Individuals undertaking strength training or bodybuilding should be consuming between 2 – 3 grams of protein per kilo of lean bodyweight. So someone aiming for a lean 90kg body should be consuming between 180 – 270 grams of complete proteins per day. That’s the equivalent of 10 medium chicken breasts, which is neither economical nor practical for everyone.
That’s where Protein Supplements come into play.
There are many forms of supplemental protein available today. Hard training athletes utilise these powders to supplement a diet aimed at preserving or building muscle tissue. By using supplemental forms of protein, usually consumed as a drink, the athlete can greatly increase their daily intake without too much preparation time and stress on the digestive system. Protein quality varies from food to food and the same applies to supplemental forms of protein. Widely accepted as the highest quality of protein is whey protein. This is due to its amino acid content, which is high in BCAA’s (Branch Chain Amino Acids) and glutamine, as well as its easy digestion and absorption by the body. The evaluation of protein quality has been judged over the years in various ways, but the most valued measurement at present is its “Biological Value”. This assessment is based on measuring the rate of excretion of nitrogen upon a protein being consumed, the less nitrogen lost – the more efficiently the protein intake is being used by the body.
Biological Value Ratings for various protein sources:
Whey protein…….104
Whole egg……….100
Cow’s milk……….91
Egg white protein...88
Beef protein……...80
Soy protein……….74
Casein (milk)……..71
Whey is a protein constituent of milk, yet does not have many of the associated gastro-intestinal/food allergy problems associated with milk due to its low lactose/casein levels. Also it can be seen that it gives superior nitrogen retention over any other food source. Whey also contains proteins such as lactalbumin and immunoglobulins that are known to be vital for proper immune system function.

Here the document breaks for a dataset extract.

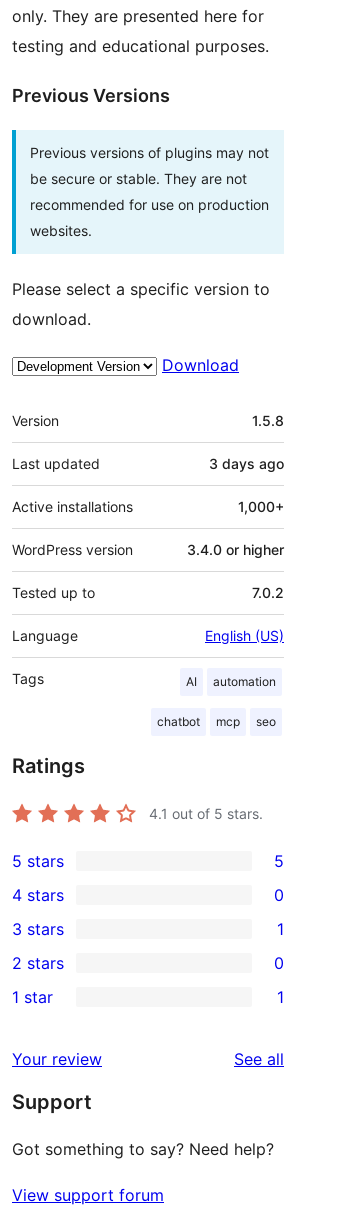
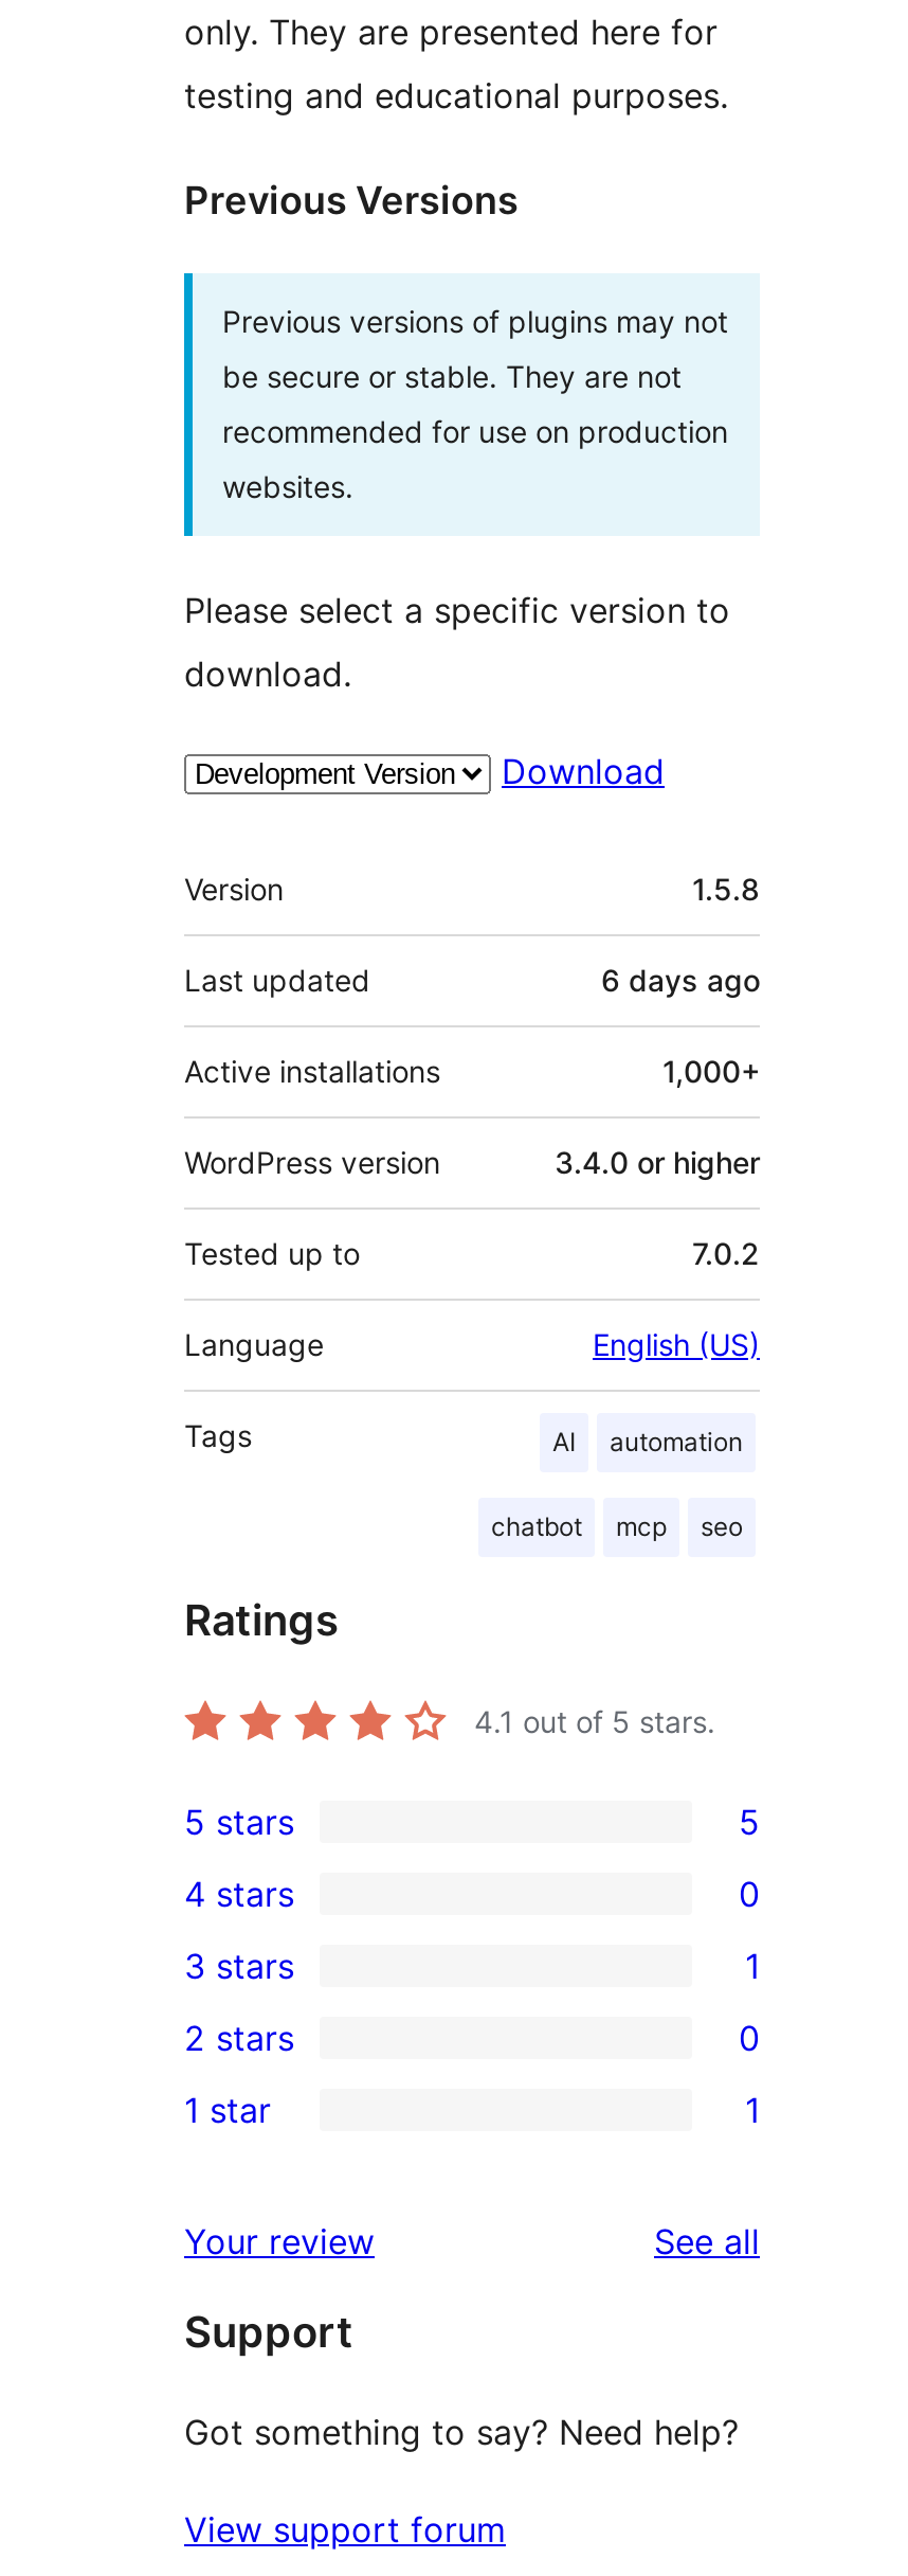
[209,455,284,472] 3 days ago -> [601,961,760,997] 6 days ago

The naturally occurring superiority of whey powder can be further enhanced by technological advances in manufacturing. Ion exchange and micro filtration are state of the art processes that can be used to selectively filter the primary active proteins found in whey. When these processes are employed the naturally occurring fat and lactose out of the finished product. These manufacturing techniques exclude other dairy components also, that are associated with food allergies etc. These processes must involve the use of low heat to preserve the integrity of the proteins, which can otherwise be damaged by heat. The use of hydrolysation can also benefit whey protein bioavailabilty. Hydrolysation involves the use of enzymes which pre-digest the protein into smaller peptides, thus increasing the ease of digestion, absorption and utilisation.
The use of the above manufacturing processes, used individually or in combination can raise the B.V. of the whey protein to 110-139, this superior source of protein can be of great use to a hard training athlete for muscle retention/growth.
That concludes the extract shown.